> [DESCRIPTION OF THE TASK]:
Please report each line in the material below that includes "left".

> [RECORDS FOR THE TASK]:
>>>>

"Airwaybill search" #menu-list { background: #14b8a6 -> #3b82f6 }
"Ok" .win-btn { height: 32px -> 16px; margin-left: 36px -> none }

<<<<
>>>>

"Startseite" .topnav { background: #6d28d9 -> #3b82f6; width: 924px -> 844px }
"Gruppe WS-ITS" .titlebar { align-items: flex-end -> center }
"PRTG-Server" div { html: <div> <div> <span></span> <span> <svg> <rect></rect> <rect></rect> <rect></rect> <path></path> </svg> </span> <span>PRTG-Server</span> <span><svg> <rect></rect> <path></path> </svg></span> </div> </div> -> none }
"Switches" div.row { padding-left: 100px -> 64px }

<<<<

> [WRITTEN RESPONSE]:
"Ok" .win-btn { height: 32px -> 16px; margin-left: 36px -> none }
"Switches" div.row { padding-left: 100px -> 64px }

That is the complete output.